Southwest Indiana Fuels Automotive Sector Growth
As other Midwest communities struggle with changes in the economic landscape, Southwest Indiana's automotive sector is growing. Leading the way is Toyota Motor Manufacturing Indiana, one of the most highly advanced auto assembly facilities in the world. It is the new home of the Highlander, Toyota's fuel-efficient, midsize SUV, as well as the Sienna and Sequoia.
Area Development Research Desk (Automotive Site Guide 2008)
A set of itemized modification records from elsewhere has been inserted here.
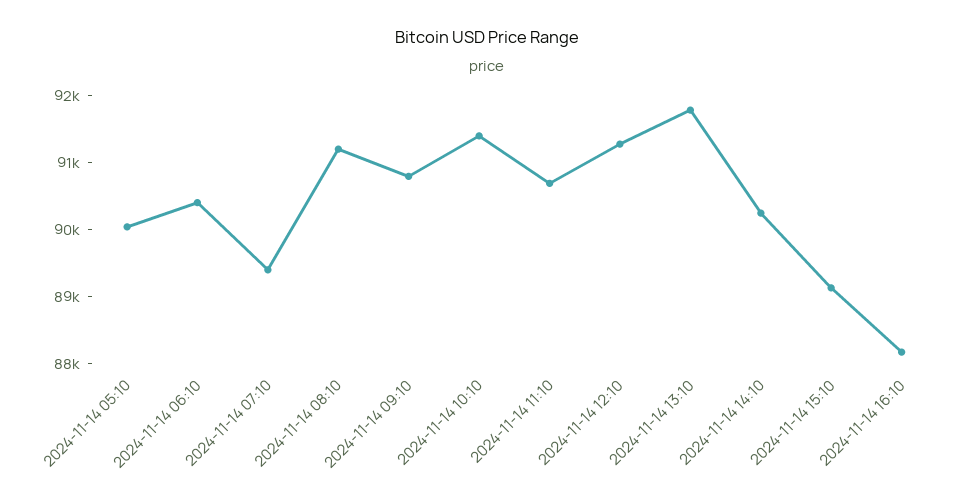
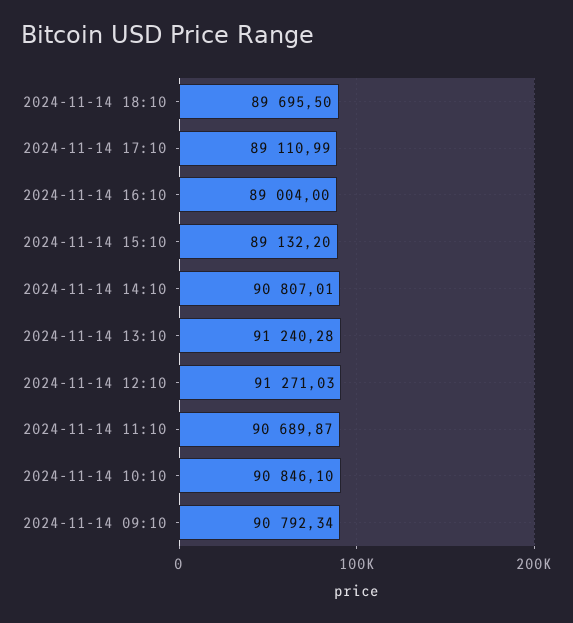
2024-11-14 05:10: 90000 -> none
2024-11-14 06:10: 90400 -> none
2024-11-14 07:10: 89400 -> none
2024-11-14 08:10: 91200 -> none
2024-11-14 10:10: 91400 -> 90846.1
2024-11-14 13:10: 91800 -> 91240.28
2024-11-14 14:10: 90200 -> 90807.01
2024-11-14 16:10: 88200 -> 89004
2024-11-14 18:10: none -> 89695.5
2024-11-14 17:10: none -> 89110.99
Southwest Indiana is also home to many other world-class automotive and transportation companies: Accuride, Guardian Automotive, PPG Automotive Glass, Red Spot Coatings, SABIC Innovative Plastics, Toyota Boshoku, United Components, and Vuteq.

The region provides unique advantages for business and industry. The available skilled work force, low overall operating costs, and favorable business climate of Southwest Indiana make it an ideal location for new economic investment.

Southwest Indiana is located near the median center of the U.S. population, the point where latitude and longitude intersect and the population is the same on all sides. That strategic location means low transportation costs and easy access to nearly every U.S. market. Southwest Indiana is within three-and-a-half hours of five cities with metro populations of over one million.

With a metropolitan population of 350,000 and a regional population exceeding 750,000, Southwest Indiana offers the charm of a smaller community and the progressive attitude, dedicated work force, and sophisticated infrastructure of a larger, urban area.

A Diversified Economy
In addition to the breadth and depth of its automotive sector, Southwest Indiana is also home to businesses in other industries.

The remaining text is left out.